__DATA__.
^^^^

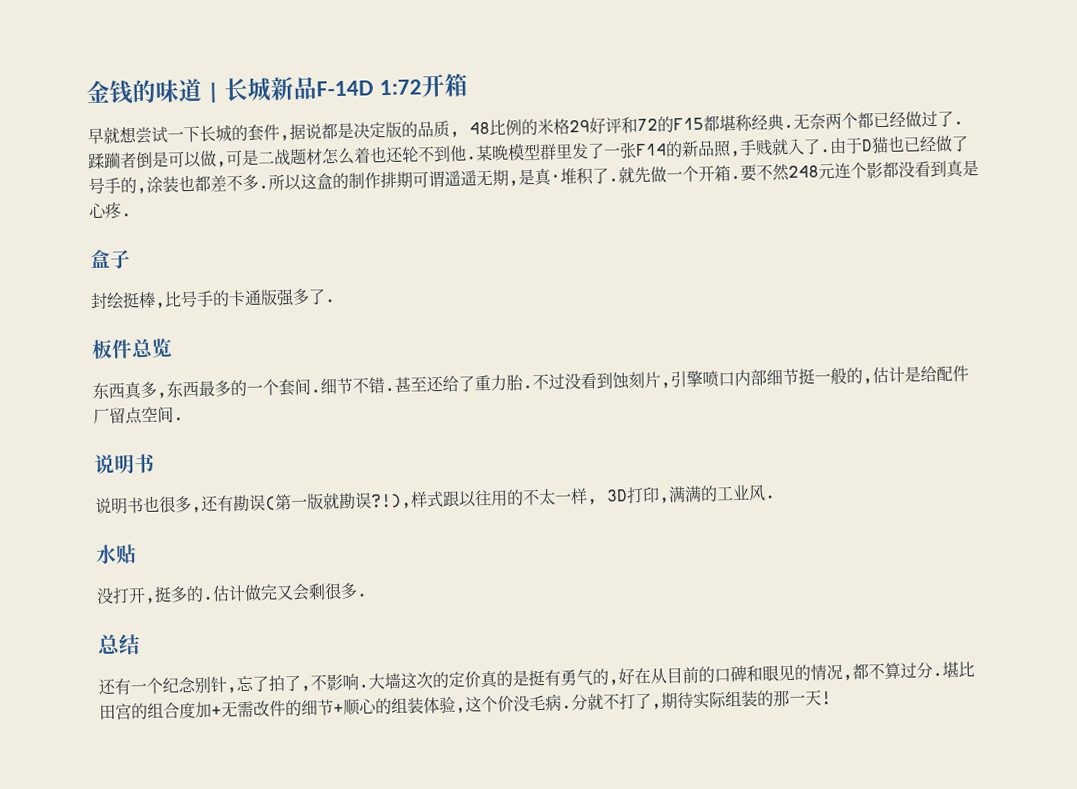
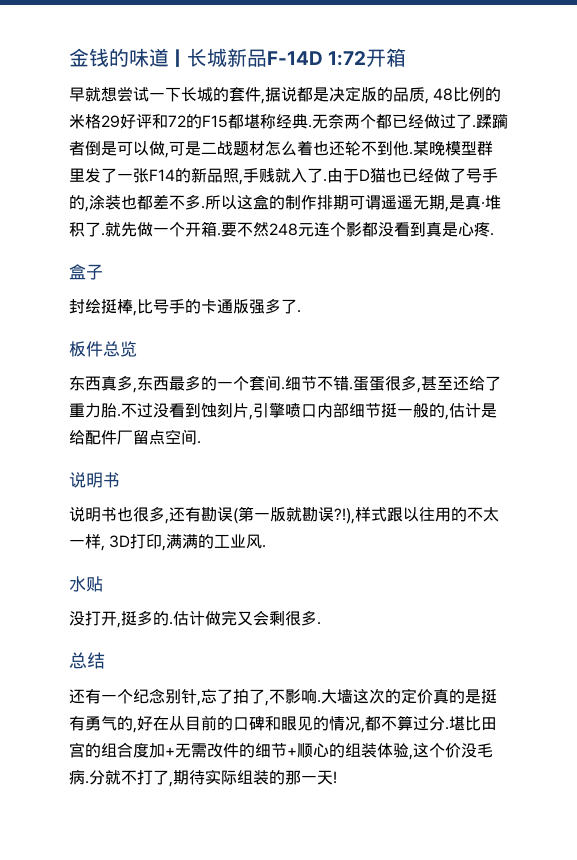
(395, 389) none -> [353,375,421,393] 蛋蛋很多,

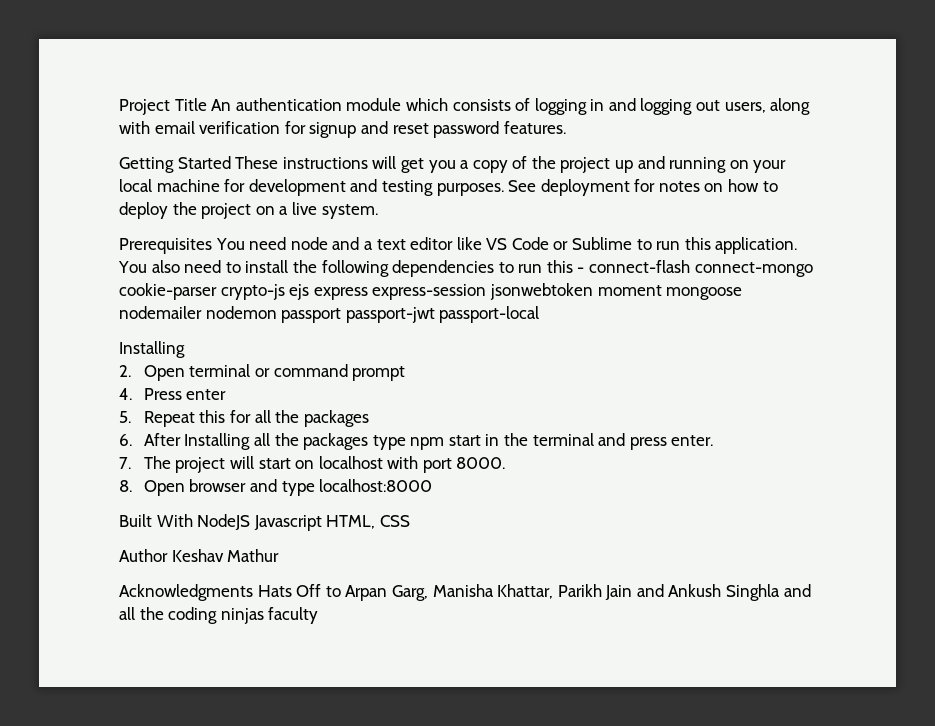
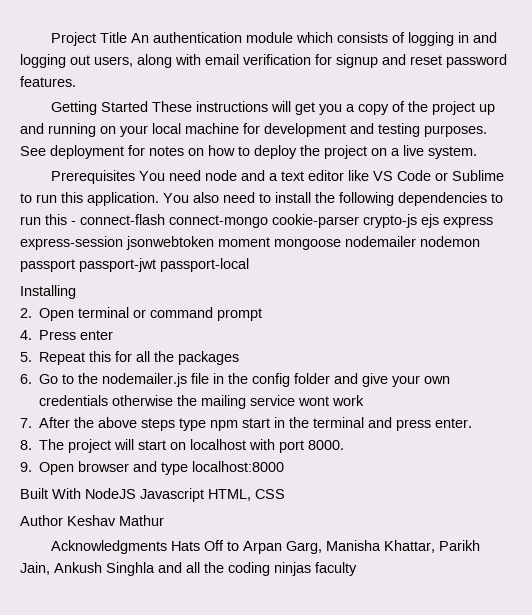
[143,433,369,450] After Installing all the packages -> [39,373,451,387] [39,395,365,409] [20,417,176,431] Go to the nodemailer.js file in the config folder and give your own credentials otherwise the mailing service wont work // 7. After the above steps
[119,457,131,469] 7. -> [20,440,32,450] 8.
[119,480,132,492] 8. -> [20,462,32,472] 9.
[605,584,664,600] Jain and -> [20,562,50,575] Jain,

^^^^

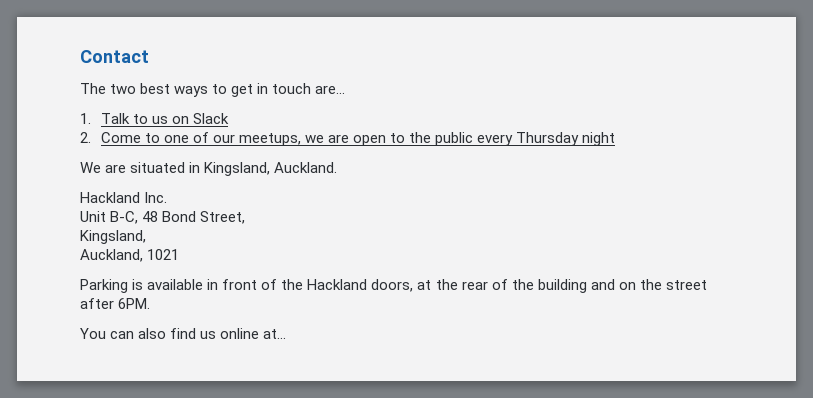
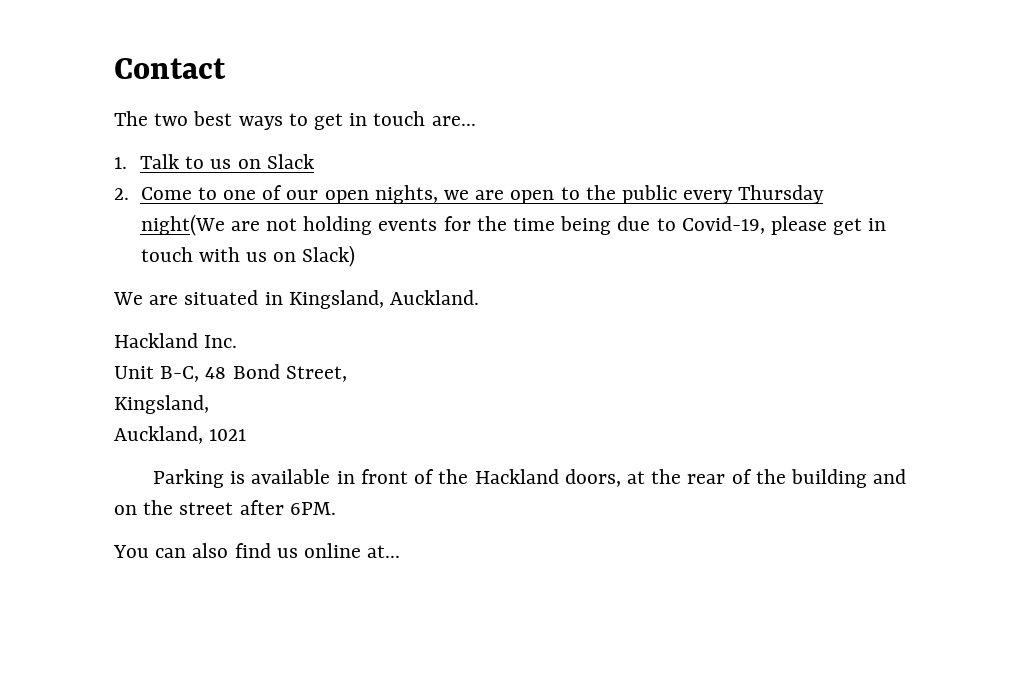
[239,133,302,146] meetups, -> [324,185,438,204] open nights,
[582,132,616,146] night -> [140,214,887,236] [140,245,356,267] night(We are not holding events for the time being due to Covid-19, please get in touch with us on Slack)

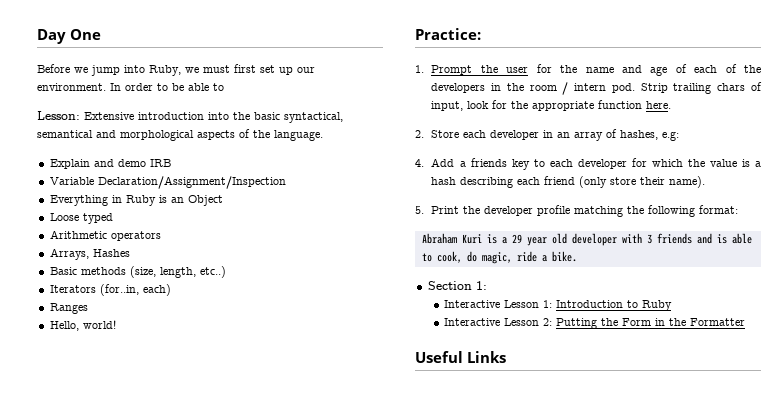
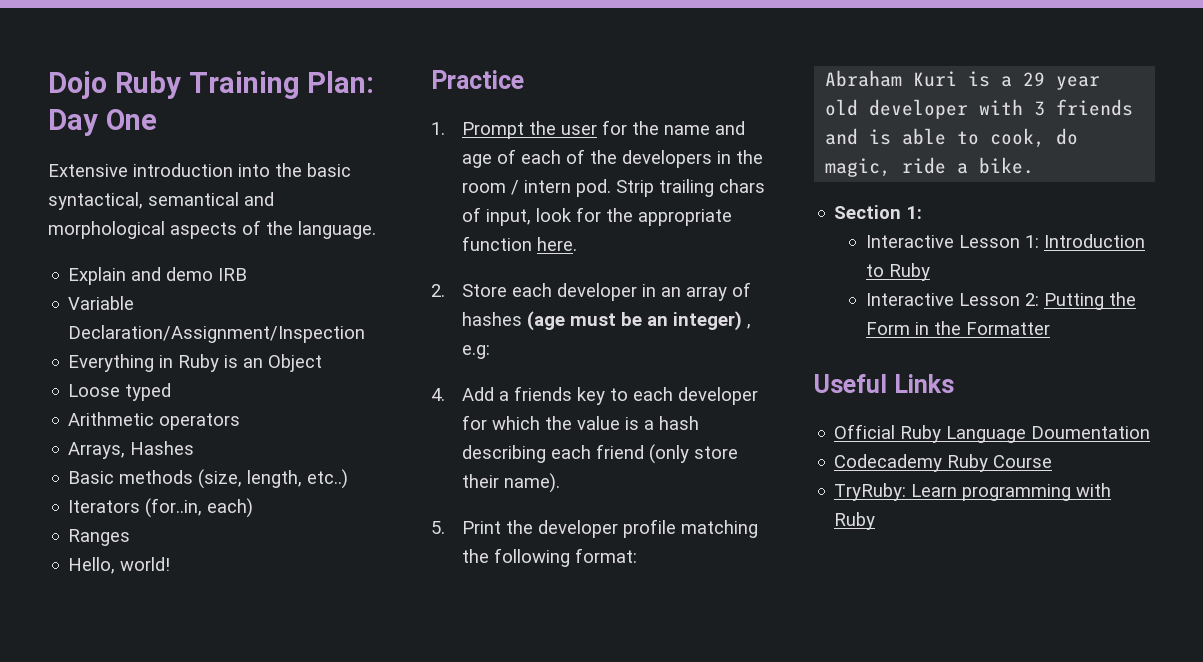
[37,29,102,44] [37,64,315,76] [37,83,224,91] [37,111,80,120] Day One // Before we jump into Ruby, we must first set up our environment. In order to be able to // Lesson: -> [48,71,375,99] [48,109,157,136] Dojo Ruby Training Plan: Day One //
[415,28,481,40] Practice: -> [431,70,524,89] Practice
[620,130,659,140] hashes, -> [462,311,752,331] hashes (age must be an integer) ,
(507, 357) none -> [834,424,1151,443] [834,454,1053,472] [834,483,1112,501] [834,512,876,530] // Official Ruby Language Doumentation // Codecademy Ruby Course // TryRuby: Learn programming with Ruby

^^^^

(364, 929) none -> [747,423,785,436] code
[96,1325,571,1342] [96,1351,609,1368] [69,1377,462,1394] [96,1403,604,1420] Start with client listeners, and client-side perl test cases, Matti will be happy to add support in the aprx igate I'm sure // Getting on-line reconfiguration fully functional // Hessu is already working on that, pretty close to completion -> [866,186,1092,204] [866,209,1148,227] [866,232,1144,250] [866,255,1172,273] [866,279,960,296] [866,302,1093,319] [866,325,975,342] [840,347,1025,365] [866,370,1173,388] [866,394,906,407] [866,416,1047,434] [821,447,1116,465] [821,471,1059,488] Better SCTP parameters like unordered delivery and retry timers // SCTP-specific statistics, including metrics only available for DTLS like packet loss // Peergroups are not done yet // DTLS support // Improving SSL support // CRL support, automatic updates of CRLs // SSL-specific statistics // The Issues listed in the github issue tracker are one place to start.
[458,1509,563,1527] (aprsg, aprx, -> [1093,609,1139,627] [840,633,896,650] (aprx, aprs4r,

^^^^

__EXERCISE INSTRUCTIONS__. Above are some entries. Restate word for word the lines from the one holding "(395, 389) none" through the one holding "[605,584,664,600] Jain and", but not the pictures.

__RESPONSE__.
(395, 389) none -> [353,375,421,393] 蛋蛋很多,

[143,433,369,450] After Installing all the packages -> [39,373,451,387] [39,395,365,409] [20,417,176,431] Go to the nodemailer.js file in the config folder and give your own credentials otherwise the mailing service wont work // 7. After the above steps
[119,457,131,469] 7. -> [20,440,32,450] 8.
[119,480,132,492] 8. -> [20,462,32,472] 9.
[605,584,664,600] Jain and -> [20,562,50,575] Jain,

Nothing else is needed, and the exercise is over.